Instructions to follow >> Print the records below exactly as they appear. Omit all pictures.
#### Entries shown
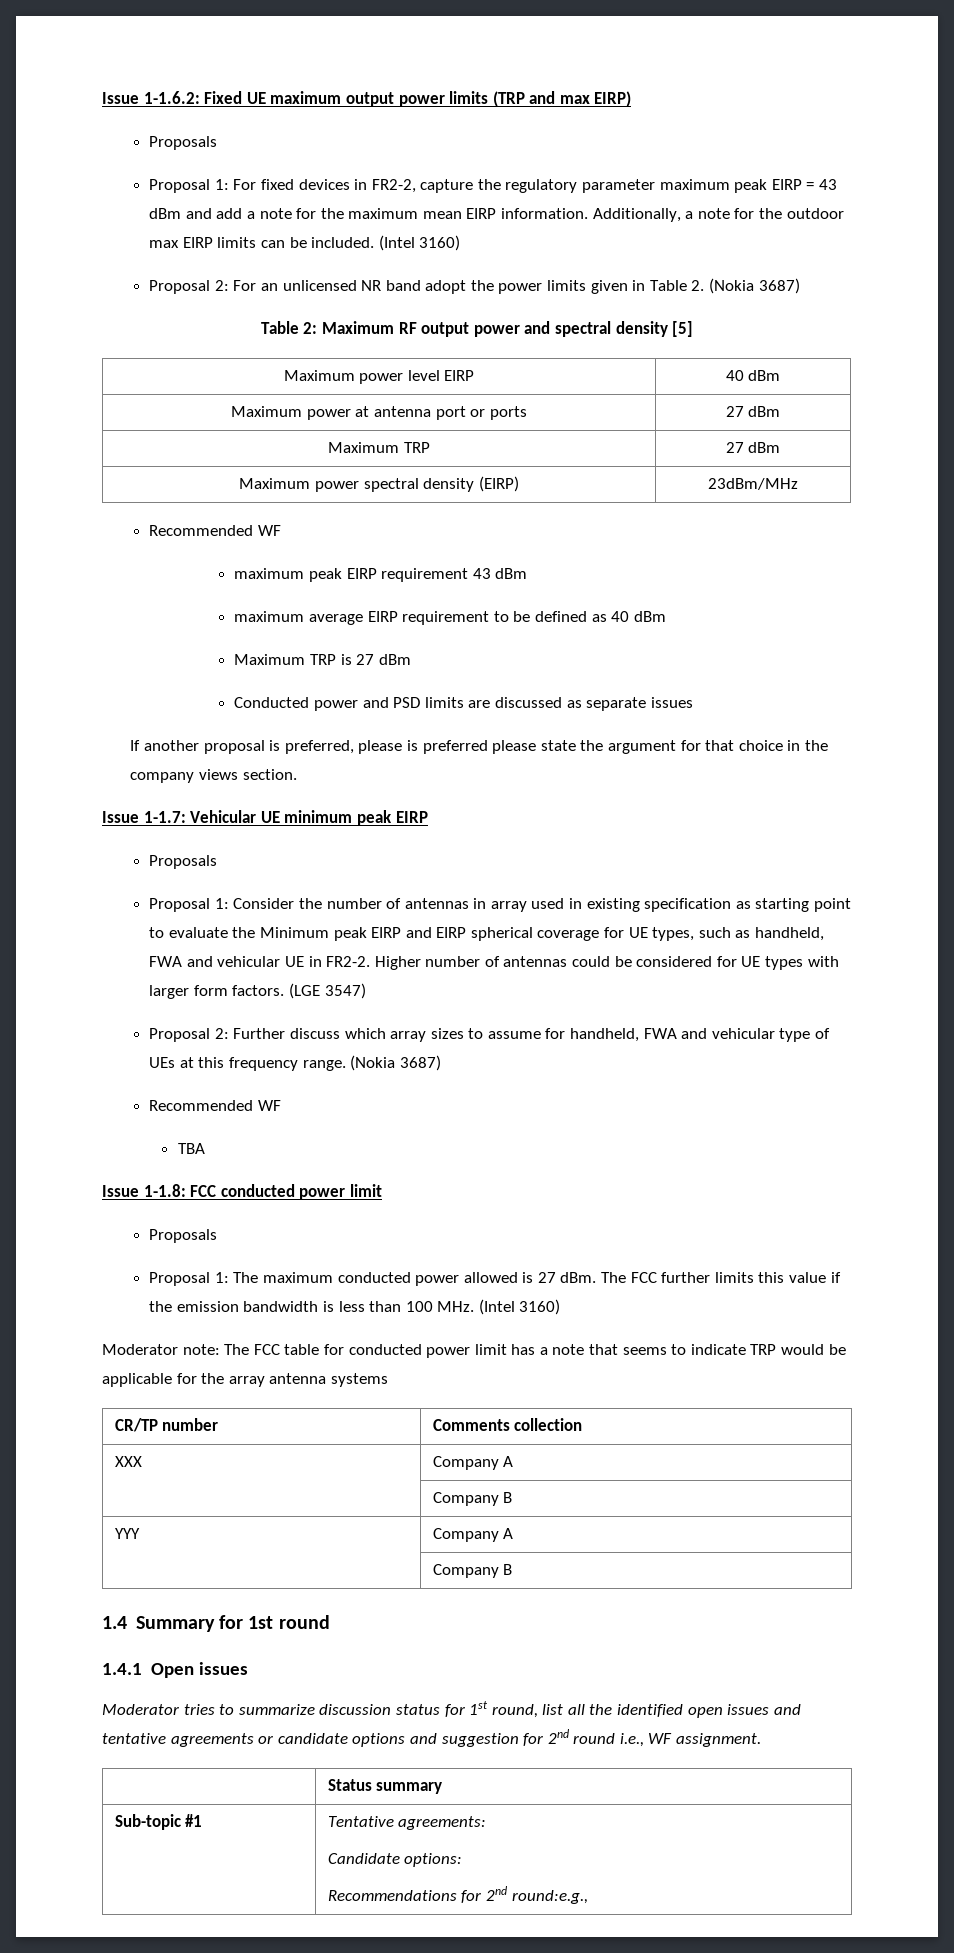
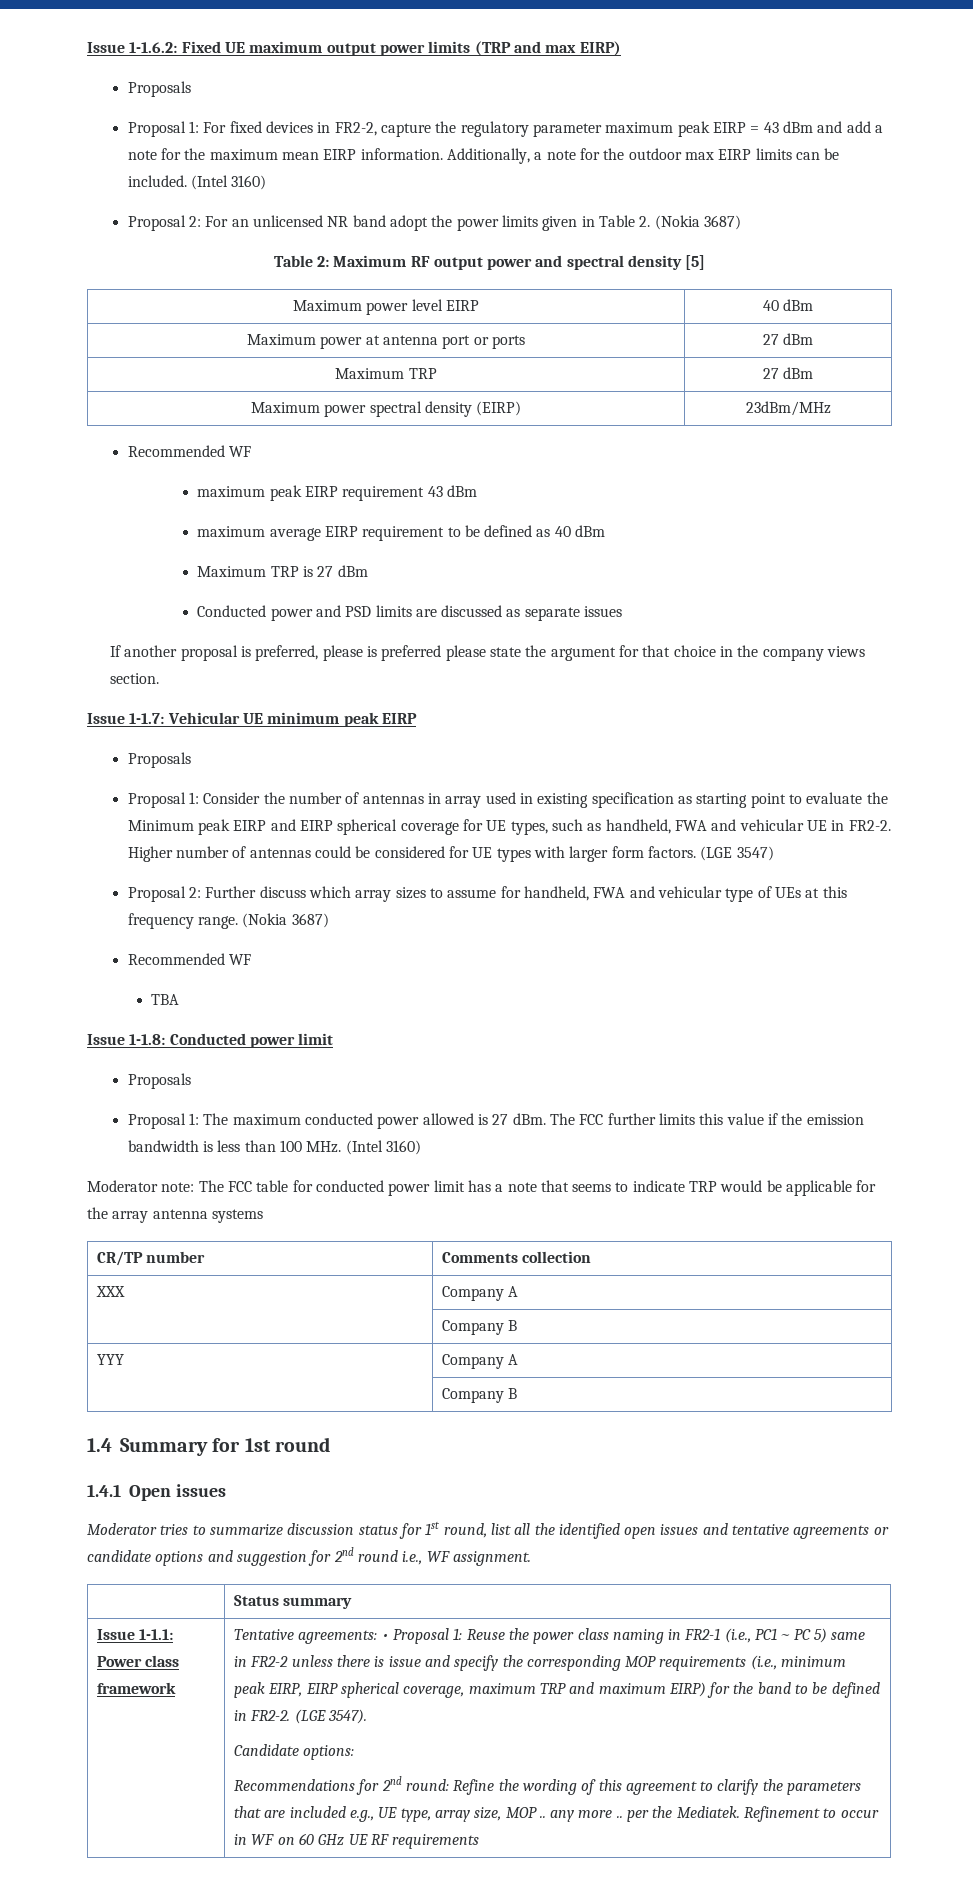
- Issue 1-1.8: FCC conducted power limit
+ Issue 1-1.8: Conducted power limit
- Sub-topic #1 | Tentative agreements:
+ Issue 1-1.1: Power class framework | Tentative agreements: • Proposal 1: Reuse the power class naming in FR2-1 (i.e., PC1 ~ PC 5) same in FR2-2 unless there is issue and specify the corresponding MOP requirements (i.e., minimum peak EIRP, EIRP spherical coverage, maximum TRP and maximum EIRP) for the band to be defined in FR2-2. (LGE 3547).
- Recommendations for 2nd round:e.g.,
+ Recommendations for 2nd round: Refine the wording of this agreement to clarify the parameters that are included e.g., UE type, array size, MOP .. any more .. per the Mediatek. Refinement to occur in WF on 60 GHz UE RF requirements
########
Worked solution >>
- Issue 1-1.8: FCC conducted power limit
+ Issue 1-1.8: Conducted power limit
- Sub-topic #1 | Tentative agreements:
+ Issue 1-1.1: Power class framework | Tentative agreements: • Proposal 1: Reuse the power class naming in FR2-1 (i.e., PC1 ~ PC 5) same in FR2-2 unless there is issue and specify the corresponding MOP requirements (i.e., minimum peak EIRP, EIRP spherical coverage, maximum TRP and maximum EIRP) for the band to be defined in FR2-2. (LGE 3547).
- Recommendations for 2nd round:e.g.,
+ Recommendations for 2nd round: Refine the wording of this agreement to clarify the parameters that are included e.g., UE type, array size, MOP .. any more .. per the Mediatek. Refinement to occur in WF on 60 GHz UE RF requirements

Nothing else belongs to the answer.